Insurance & Risk Analysis – Assessing hailstorm damage and storm frequency
Disaster Response Planning – Understanding severe storm patterns for emergency planning
Climate Change Studies – Analyzing shifts in extreme weather events
Storm Tracking & Forecasting – Validating storm prediction models

Data files

The SWDI dataset contains smaller datasets of different aspects of storm activity.

Dataset	Description	File Naming Convention
Hail Reports	NEXRAD Level-3 Hail Signatures, including size and severity	`hail-YYYY.csv`
Hail Tiles	Hail data aggregated by spatial tiles	`hail-tiles-YYYY.csv`
Mesocyclones	Rotational features in storms detected by radar	`meso-YYYY.csv`
Mesocyclone Tiles	Mesocyclone data aggregated by tiles	`meso-tiles-YYYY.csv`
Tornado Vortex Signatures (TVS)	Radar-detected tornado signatures	`tvs-YYYY.csv`
TVS Tiles	Tornado vortex signatures aggregated by tiles	`tvs-tiles-YYYY.csv`
Storm Structure	NEXRAD Level-3 storm cell data, including size and intensity	`structure-YYYY.csv`
Storm Structure Tiles	Aggregated storm structure data by spatial tiles	`structure-tiles-YYYY.csv`
Lightning Strikes	Lightning detection data (restricted access)	`nldn-YYYY.csv`
Storm-Based Warnings	Official severe weather warnings from NOAA	`warn-YYYY.csv`

Data contents

Date range: 1995 to the present, updated monthly
Formats: CSV, Shapefiles, KMZ, JSON, XML
Open access on AWS Marketplace: s3://noaa-swdi-pds/
File granularity: Aggregated by year for past years and by month for the current year

Writing the code

Set up an Apache Sedona context

The context, sedona, is the machine that runs in the Wherobots Cloud compute environment. To connect to the SWDI data on AWS, we add anonymous S3 access credentials when we call SedonaContext.builder().getOrCreate(). You can read our documentation about how to further configure the Sedona context.

from sedona.spark import *

try:
    sedona
except NameError:
    config = SedonaContext.builder() \
    .config("fs.s3a.bucket.noaa-swdi-pds.aws.credentials.provider","org.apache.hadoop.fs.s3a.AnonymousAWSCredentialsProvider") \
    .config("spark.hadoop.fs.s3a.bucket.noaa-swdi-pds.aws.credentials.provider", "org.apache.hadoop.fs.s3a.AnonymousAWSCredentialsProvider") \
    .getOrCreate()
    sedona = SedonaContext.create(config)

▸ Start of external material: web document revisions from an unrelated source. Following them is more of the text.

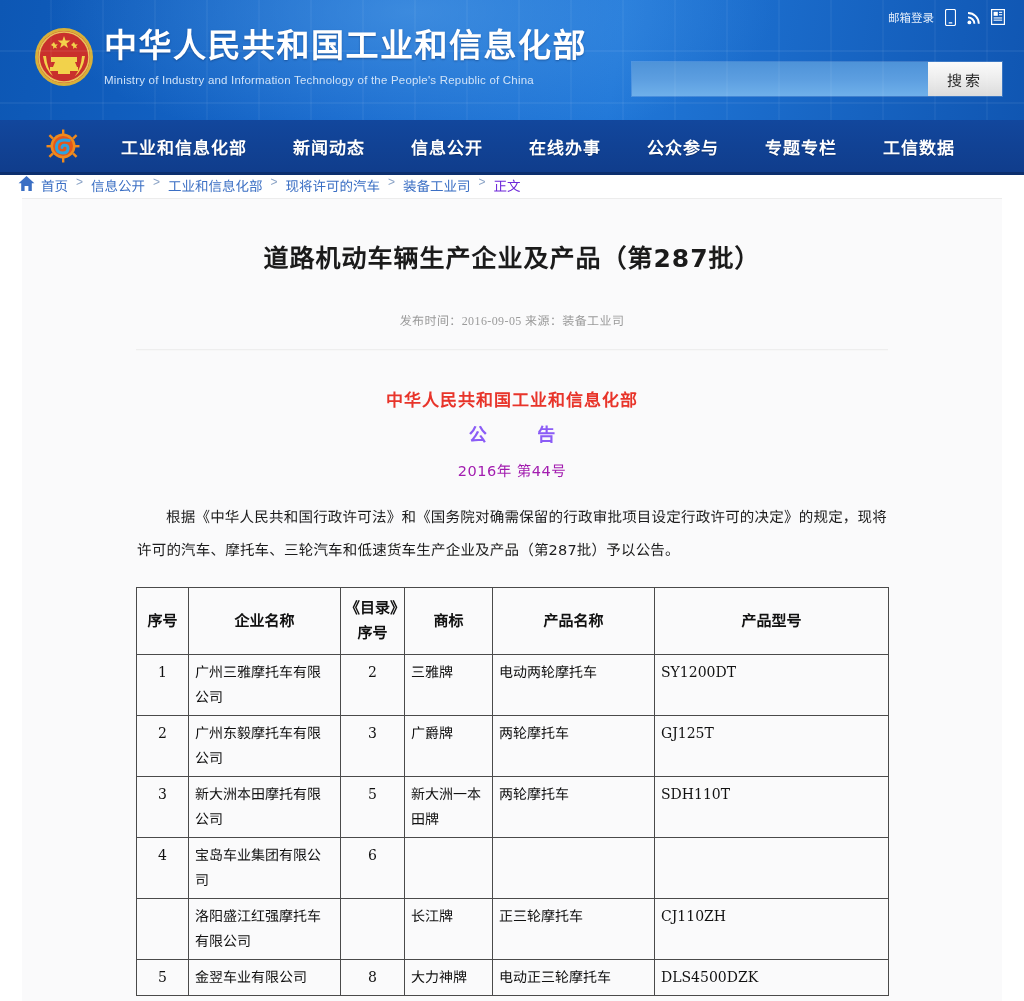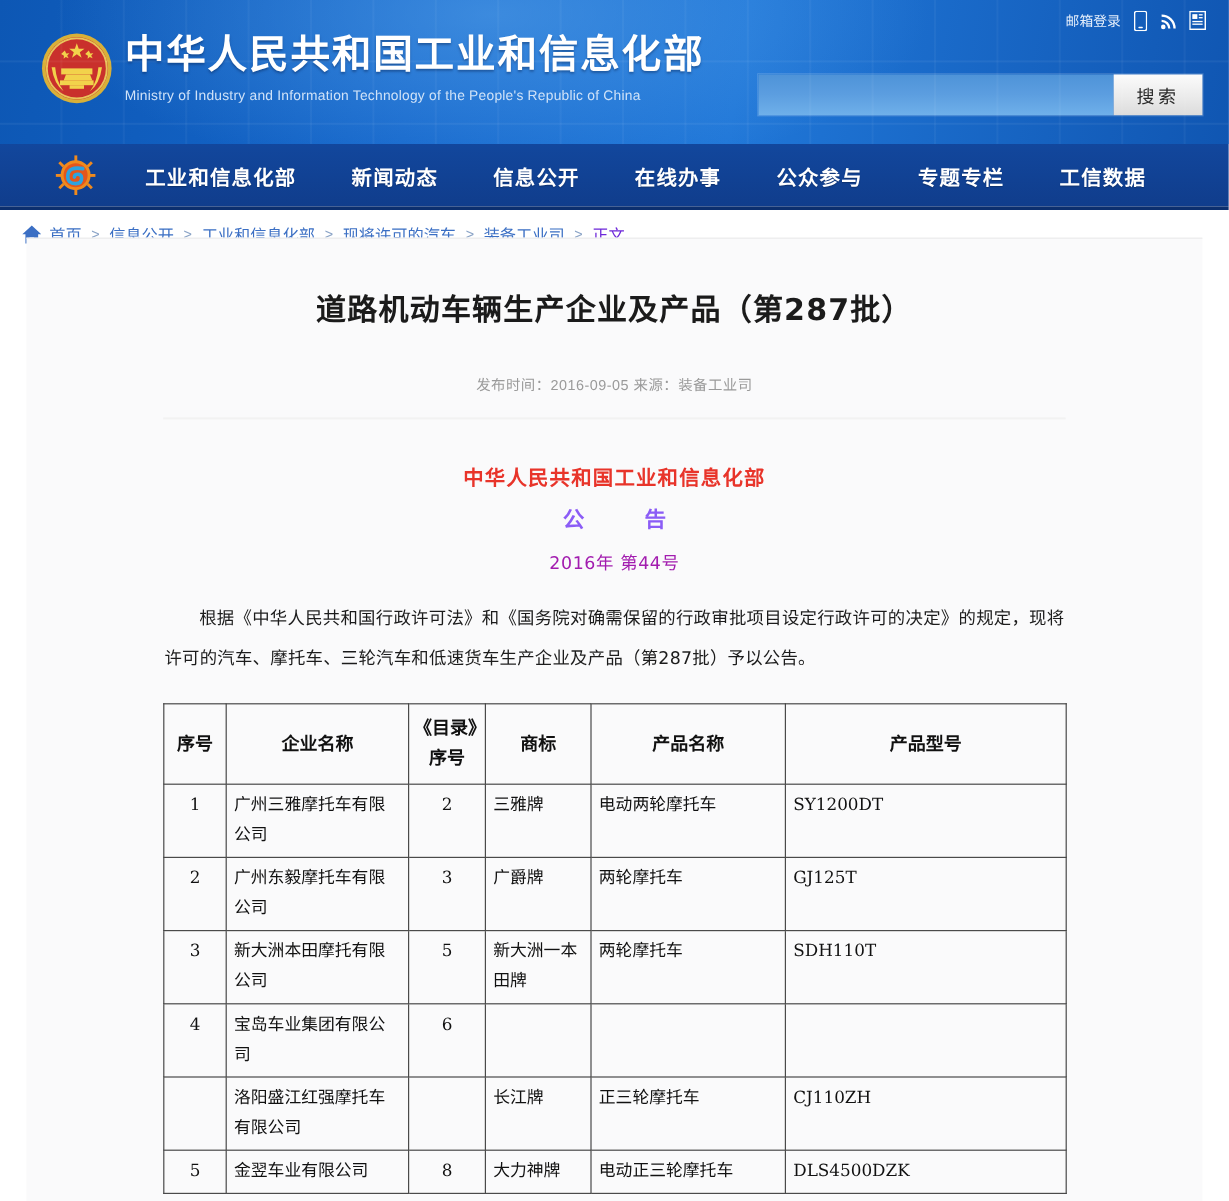--- a/index.html
+++ b/index.html
@@ -87,21 +87,21 @@
   .nav-items { display:flex; align-items:flex-start; gap:0; }
   .nav-item {
     color:#ffffff; font-size:17px; font-weight:bold; letter-spacing:1px;
     padding:0 23px; white-space:nowrap; cursor:pointer;
     font-family:"DejaVu Sans","Liberation Sans",sans-serif;
     text-shadow:0 1px 1px rgba(0,0,0,0.25);
   }
 
   
   .crumb {
-    height:40px; display:flex; align-items:center; padding-left:18px;
+    height:40px; display:flex; align-items:flex-start; padding-left:18px;
     background:#fff; gap:6px;
   }
   .home-ico { width:17px; height:17px; display:inline-flex; }
   .crumb a {
     font-size:13.5px; color:#3b6fc4; text-decoration:none; cursor:pointer;
     font-family:"DejaVu Sans","Liberation Sans",sans-serif; white-space:nowrap;
   }
   .crumb .sep { font-size:12px; color:#8aa3c6; padding:0 2px; }
   .crumb .cur { color:#6d28d9; }
 
@@ -113,21 +113,21 @@
   }
   .art-title {
     margin-top:42px; text-align:center;
     font-family:"DejaVu Sans","Liberation Sans",sans-serif;
     font-size:25px; font-weight:bold; color:#1b1b1b; letter-spacing:1px;
     line-height:36px;
   }
   .art-meta {
     margin-top:34px; text-align:center;
     font-size:12px; color:#9a9a9a; letter-spacing:.4px;
-    font-family:Liberation Sans, sans-serif;
+    font-family:Liberation Serif, serif;
   }
   .divider {
     margin:20px auto 0; width:752px; height:0;
     border-top:1px solid #eeeeee; border-bottom:1px solid #f7f7f7;
   }
 
   
   .ann {
     margin-top:34px; text-align:center;
   }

Load and prepare SWDI hailstorm data

We will load two types of storm data into Wherobots DataFrames. First, we will work with NEXRAD Level-3 Hail Signatures:

Load 12.2M point locations of hail storm signatures from 2023.
Use the ST_Intersects() spatial filter to find the storms contained within a region.
Use Sedona Kepler to draw a map of those storms, coloring each storm by the size of the hail.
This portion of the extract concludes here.